Re: WARN_ON in move_normal_pmd

From: Joel Fernandes
Date: Sat Mar 25 2023 - 22:27:08 EST


On Sat, Mar 25, 2023 at 10:06:59AM -0700, Linus Torvalds wrote:
> On Sat, Mar 25, 2023 at 9:33 AM Joel Fernandes <joel@xxxxxxxxxxxxxxxxx> wrote:
> >
> > I actually didn't follow what you meant by "mutually PMD-aligned". Could you
> > provide some example address numbers to explain?
>
> Sure, let me make this more clear with a couple of concrete examples.
>
> Let's say that we have a range '[old, old+len]' and we want to remap
> it to '[new, new+len]'.
>
> Furthermore, we'll say that overlapping is fine, but because we're
> always moving pages from "low address to high", we only allow
> overlapping when we're moving things down (ie 'new < old').
>
> And yes, I know that the overlapping case cannot actually happen with
> mremap() itself. So in practice the overlapping case only happens for
> the special "move the stack pages" around at execve() startup, but
> let's ignore that for now.
>
> So we'll talk about the generic "move pages around" case, not the more
> limited 'mremap()' case.
>
> I'll also simplify the thing to just assume that we have that
> CONFIG_HAVE_MOVE_PMD enabled, so I'll ignore some of the full grotty
> details.
>
> Ok?
[...]
>
> we could easily decode "let's just move the whole PMD", and expand the
> move to be
>
> old = 0x1e00000
> new = 0x1c00000
> len = 0x400000
> instead. And then instead of moving PTE's around at first, we'd move
> PMD's around *all* the time, and turn this into that "simple case
> (a)".

Right, I totally get what you mean. You want to move more than the 4k pages
in the beginning of the mapping. In fact the whole PMD, which extends further
below the destination to capture the full PMD that the first 4k pages are
located in. With that you get to just move PMDs purely all the way.

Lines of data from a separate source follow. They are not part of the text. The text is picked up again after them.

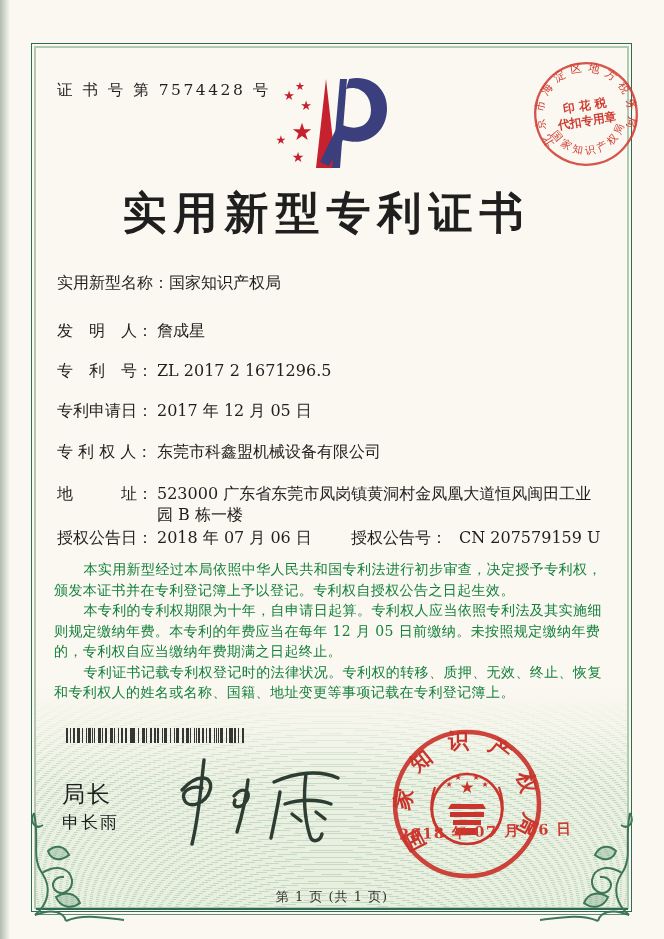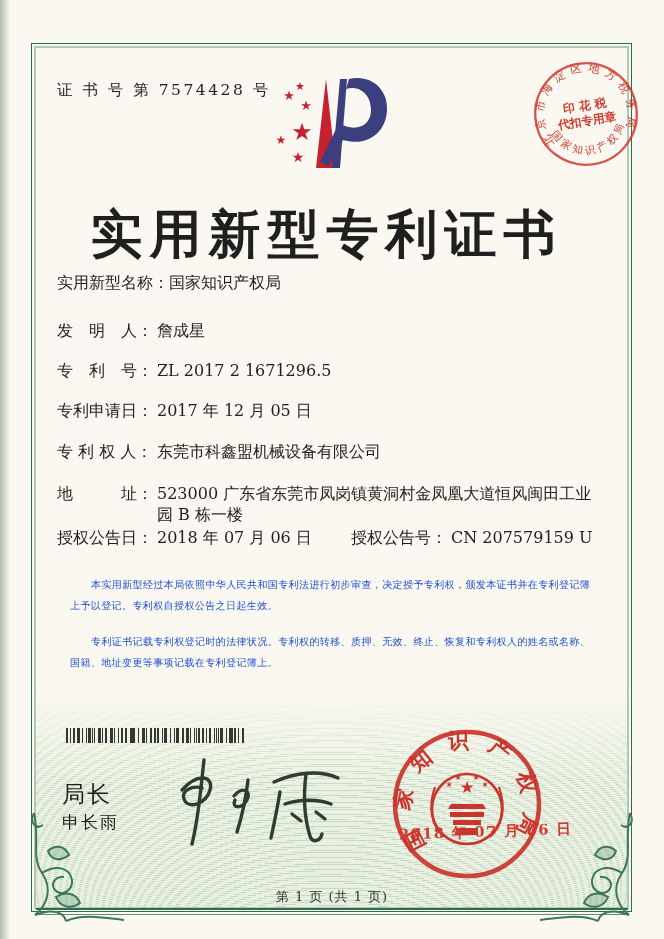"实用新型专利证书" .doc-title { font-size: 52px -> 44px; margin: 16px -> 0 }
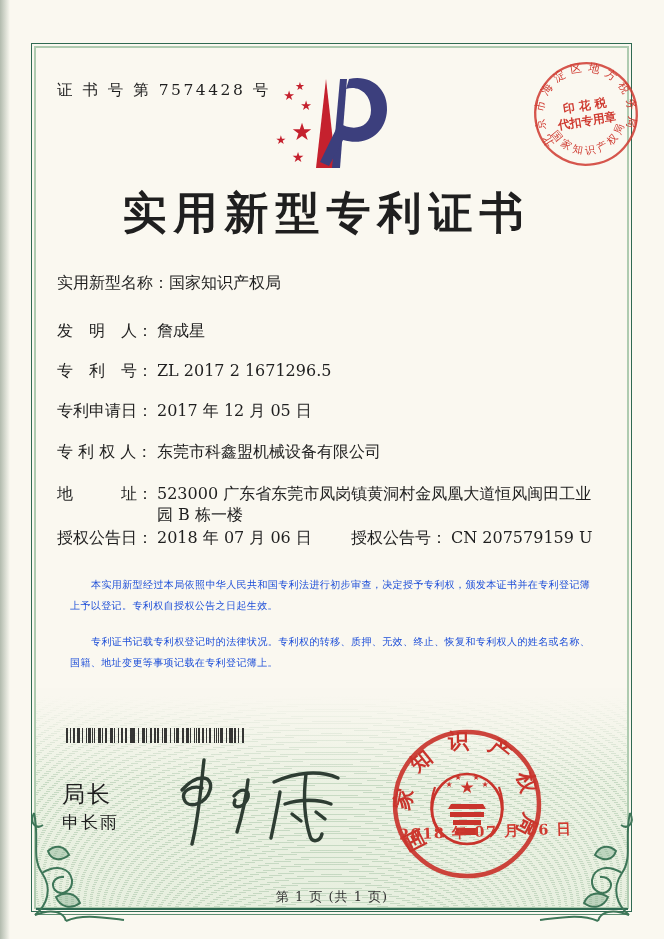"授权公告号：" .grant-right .lbl { margin-right: 4px -> 12px }
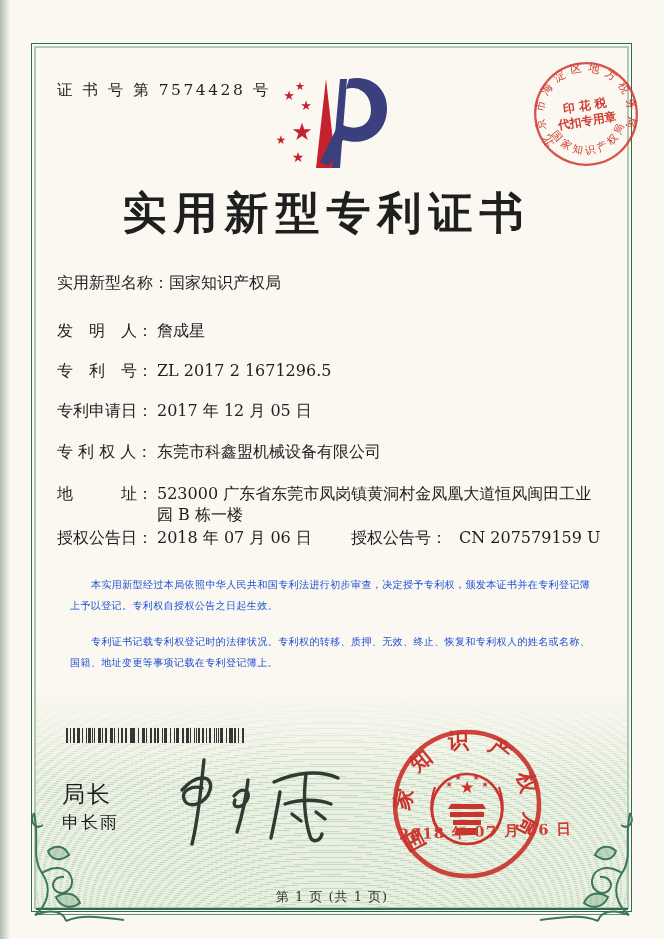"本实用新型经过本局依照中华人民共和国专利法进行初步审查，决定授予专利权，颁发本证" .paras p { color: #1d4ed8 -> #15803d; font-size: 10px -> 14px; margin: 16px -> 0 }
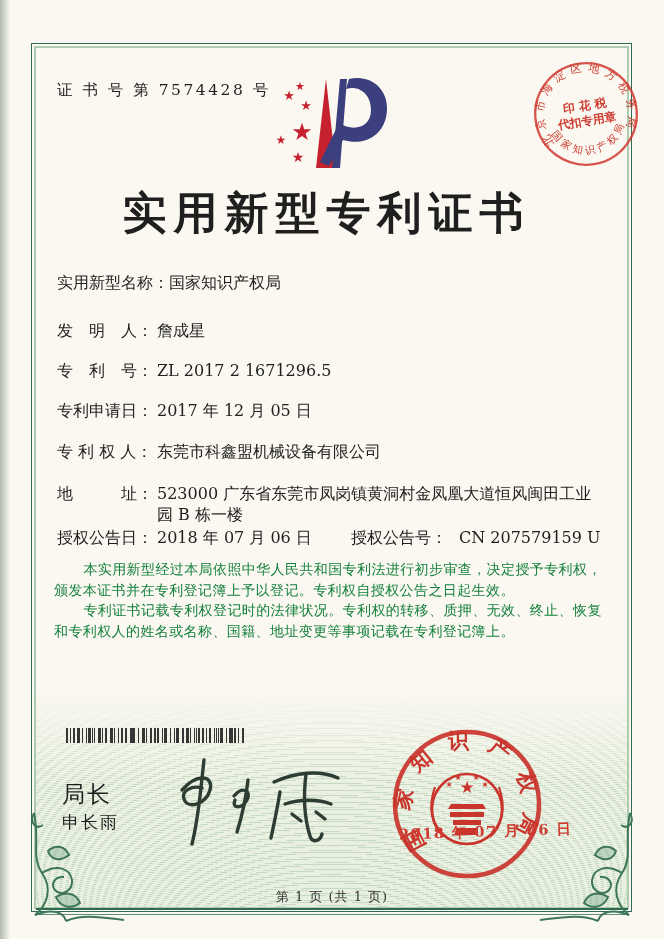"本专利的专利权期限为十年，自申请日起算。专利权人应当依照专利法及其实施细则规定缴" p { html: none -> <p>本专利的专利权期限为十年，自申请日起算。专利权人应当依照专利法及其实施细则规定缴纳年费。本专利的年费应当在每年 12 月 05 日前缴纳。未按照规定缴纳年费的，专利权自应当缴纳年费期满之日起终止。</p> }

I think that is a great idea.

> NOTE! For this to work, there must be no mapping right below 'old' or
> 'new', of course. But during the execve() startup, that should be
> trivially true.

Exactly it wont work if there is something below old or new.

So for that very reason, we still have to handle the bad case where the
source PMD was not deleted right? Because if there is something below new,
you'll need to copy 1 PTE at a time till you hit the 2MB boundary, because
you can't mess with that source PMD, it is in use to satisfy mappings below
new. Then you'll eventually hit the warning we are discussing. I guess even
if one can assure that there is no mapping below new for the execve() case,
it still cannot be guaranteed for the mremap() case I think.

But I agree, if there is no mapping below old/new, then we can just do this
as an optimization. I think all that is needed to do is to check whether
there are any VMAs at those locations, but correct me if I'm wrong as I'm not
an mm expert.

> See what I'm saying?

Yep.

And as you pointed out in the mremap example, this issue can also show up
with non-overlapping ranges if I'm not mistaken.

I get your idea. Allow me to digest all this a bit more, and since it is not
urgent and this stuff is going to take some careful work with proper test
cases etc, let me take this up and work on it. But your idea is loud and
clear. I am also working on sending you that RCU PR and working hard to not
screw that up so it is a bit busy :-P. And thank you again for the great
idea and discussion! Looking forward to working on this.

thanks,

- Joel